Stored records:
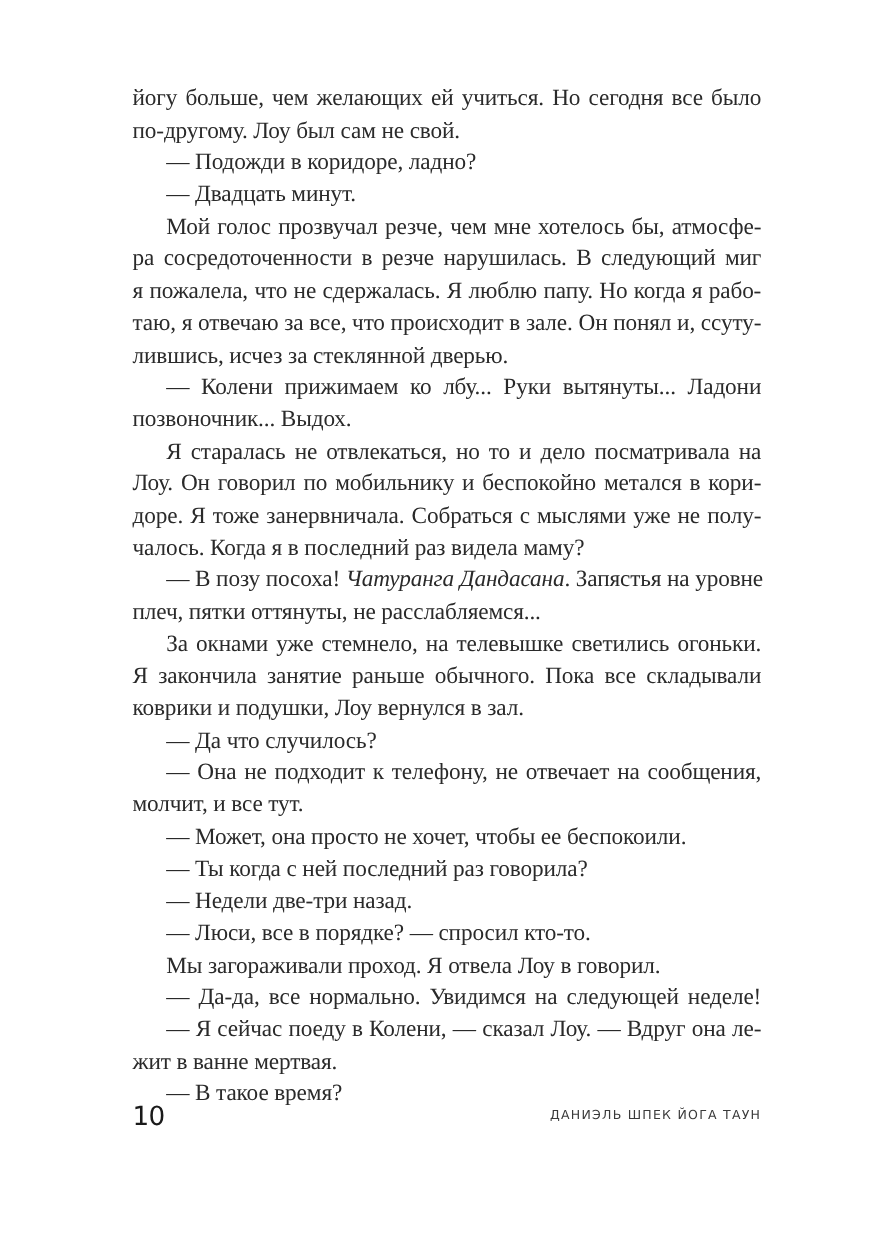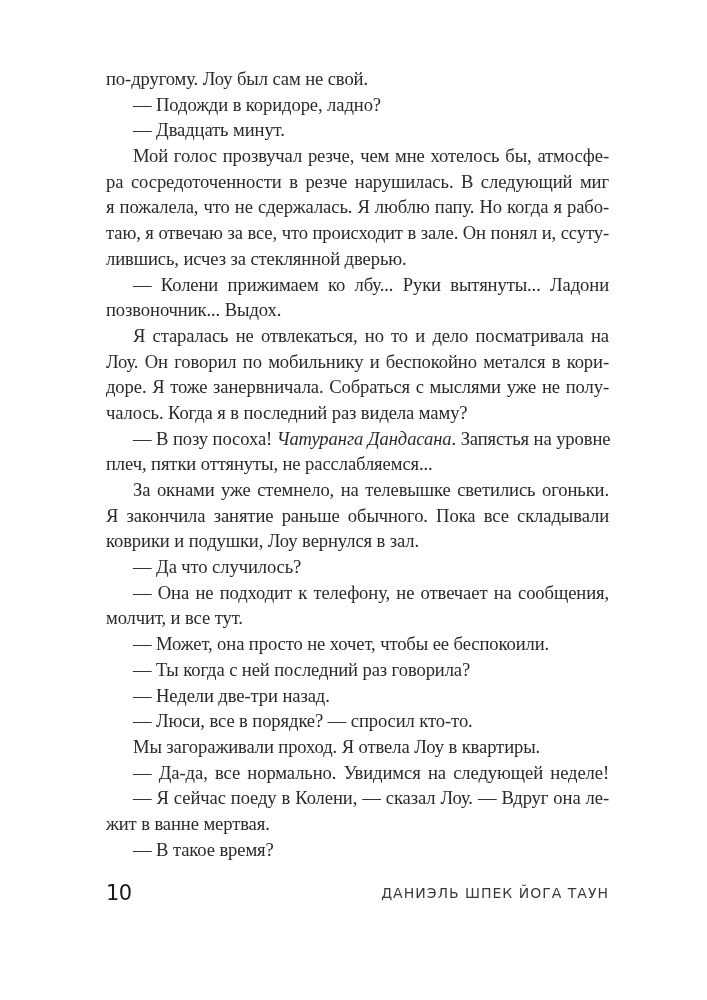"йогу больше, чем желающих ей" div.line { html: none -> <div>йогу больше, чем желающих ей учиться. Но сегодня все было</div> }
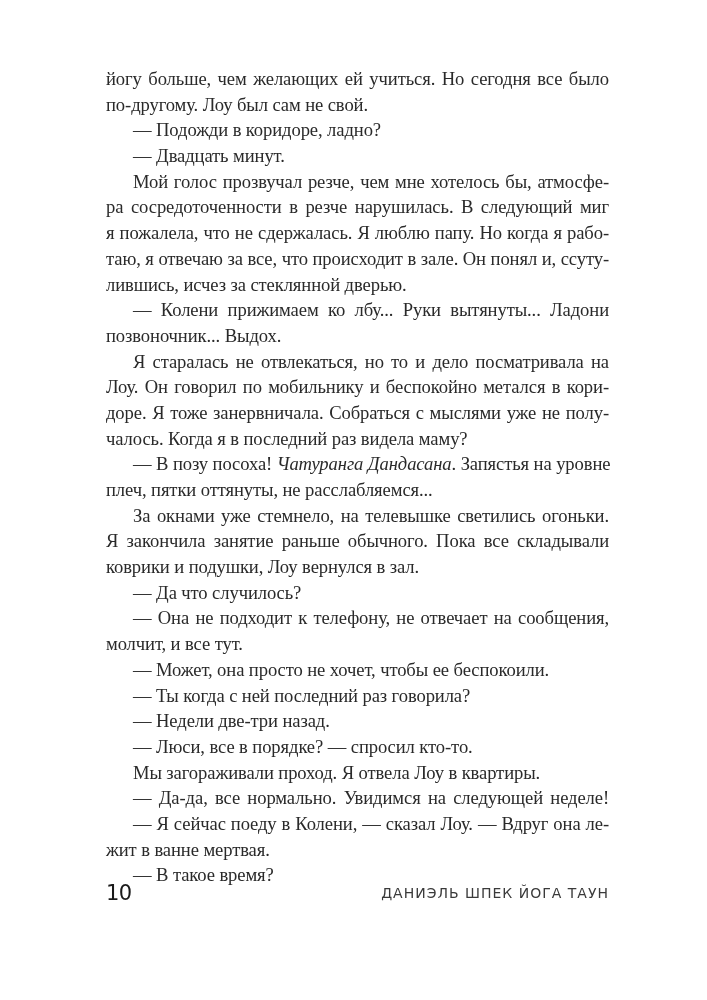"Мы загораживали проход. Я отвела" div.line { text: квартиры -> говорил }
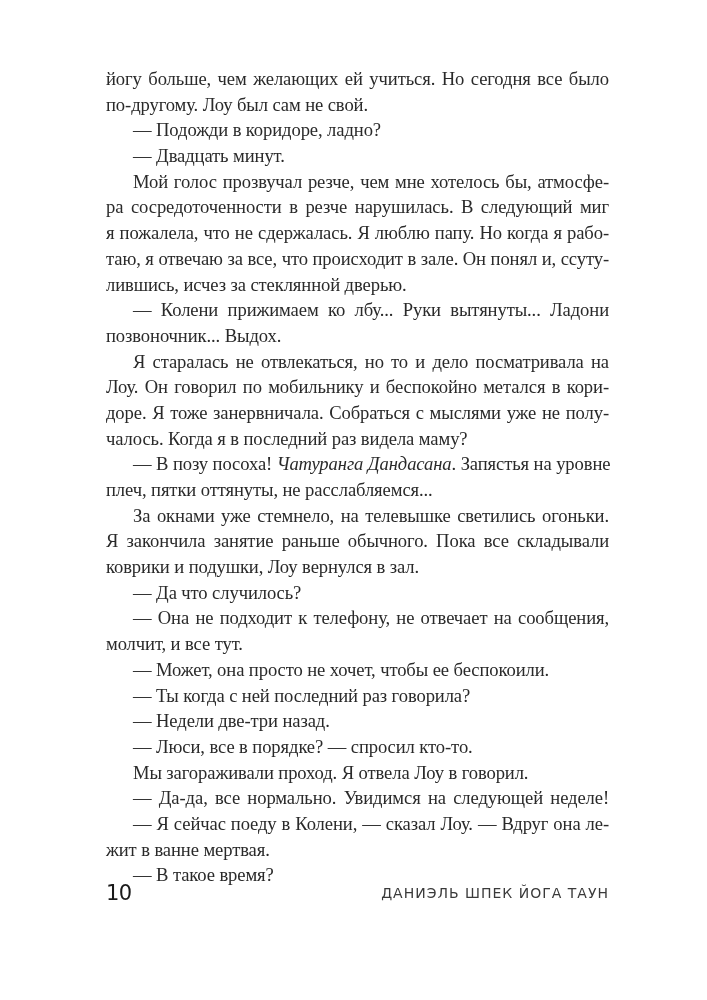"ДАНИЭЛЬ ШПЕК ЙОГА ТАУН" .running-title { font-size: 14px -> 10px }
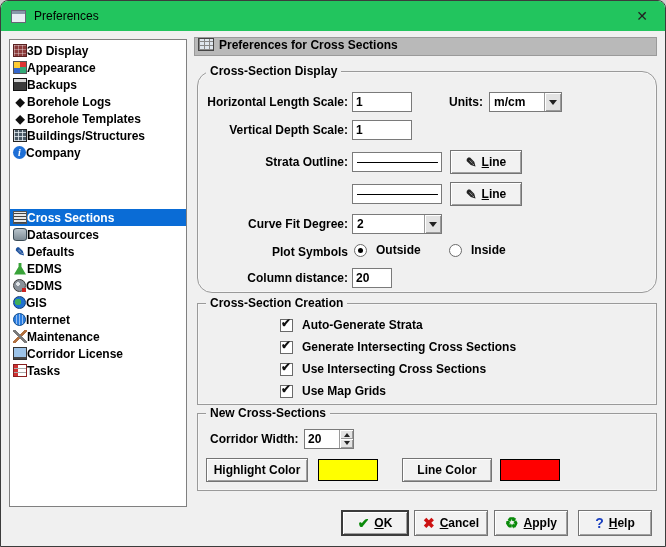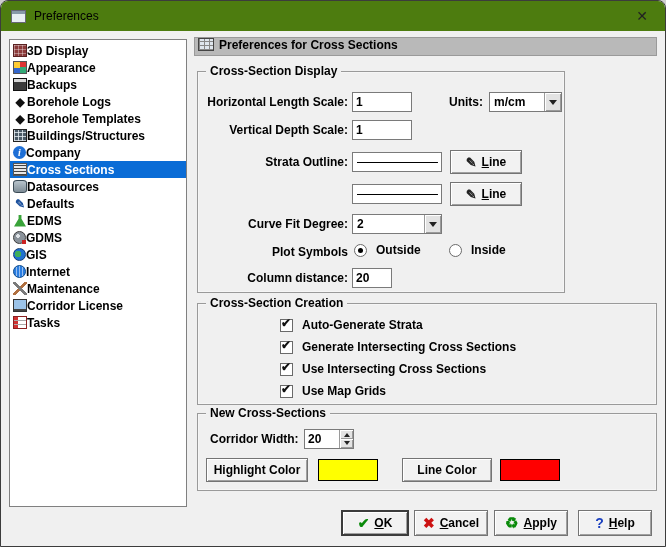"Preferences" .titlebar { background: #4d7c0f -> #22c55e }
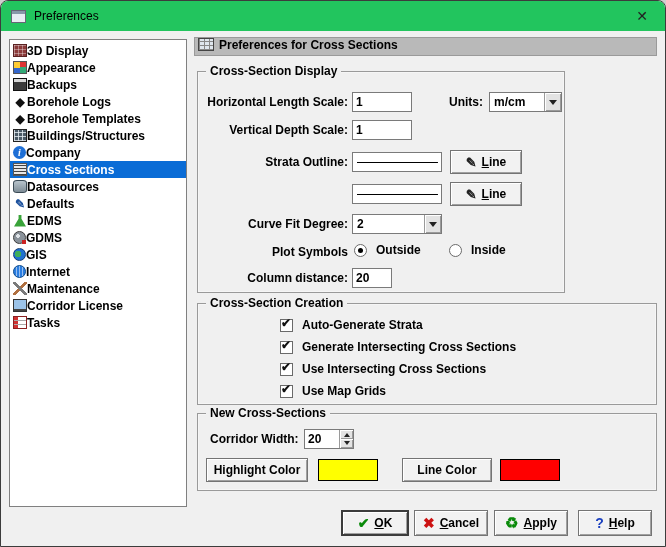"Cross-Section Display" .g1 { border-radius: none -> 15px; width: 368px -> 460px }
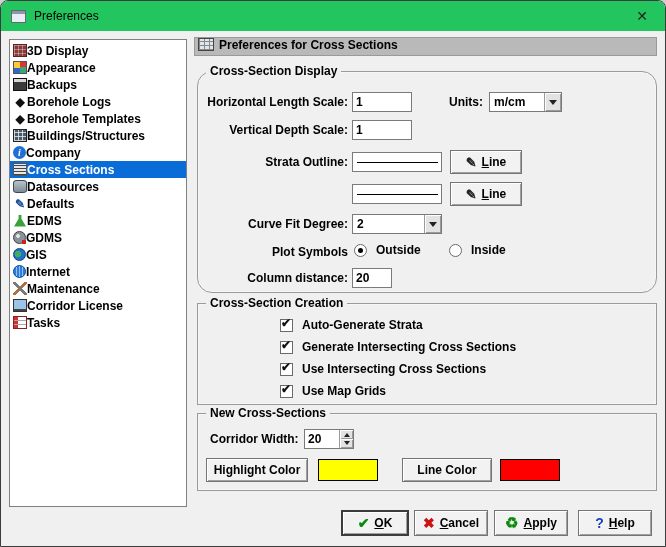"Cross Sections" .list-item.selected { margin-top: none -> 48px }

_Task requirements:_ Give each record above back word for word, but carry over none of the pictures.

_Output of the task:_
"йогу больше, чем желающих ей" div.line { html: none -> <div>йогу больше, чем желающих ей учиться. Но сегодня все было</div> }
"Мы загораживали проход. Я отвела" div.line { text: квартиры -> говорил }
"ДАНИЭЛЬ ШПЕК ЙОГА ТАУН" .running-title { font-size: 14px -> 10px }
"Preferences" .titlebar { background: #4d7c0f -> #22c55e }
"Cross-Section Display" .g1 { border-radius: none -> 15px; width: 368px -> 460px }
"Cross Sections" .list-item.selected { margin-top: none -> 48px }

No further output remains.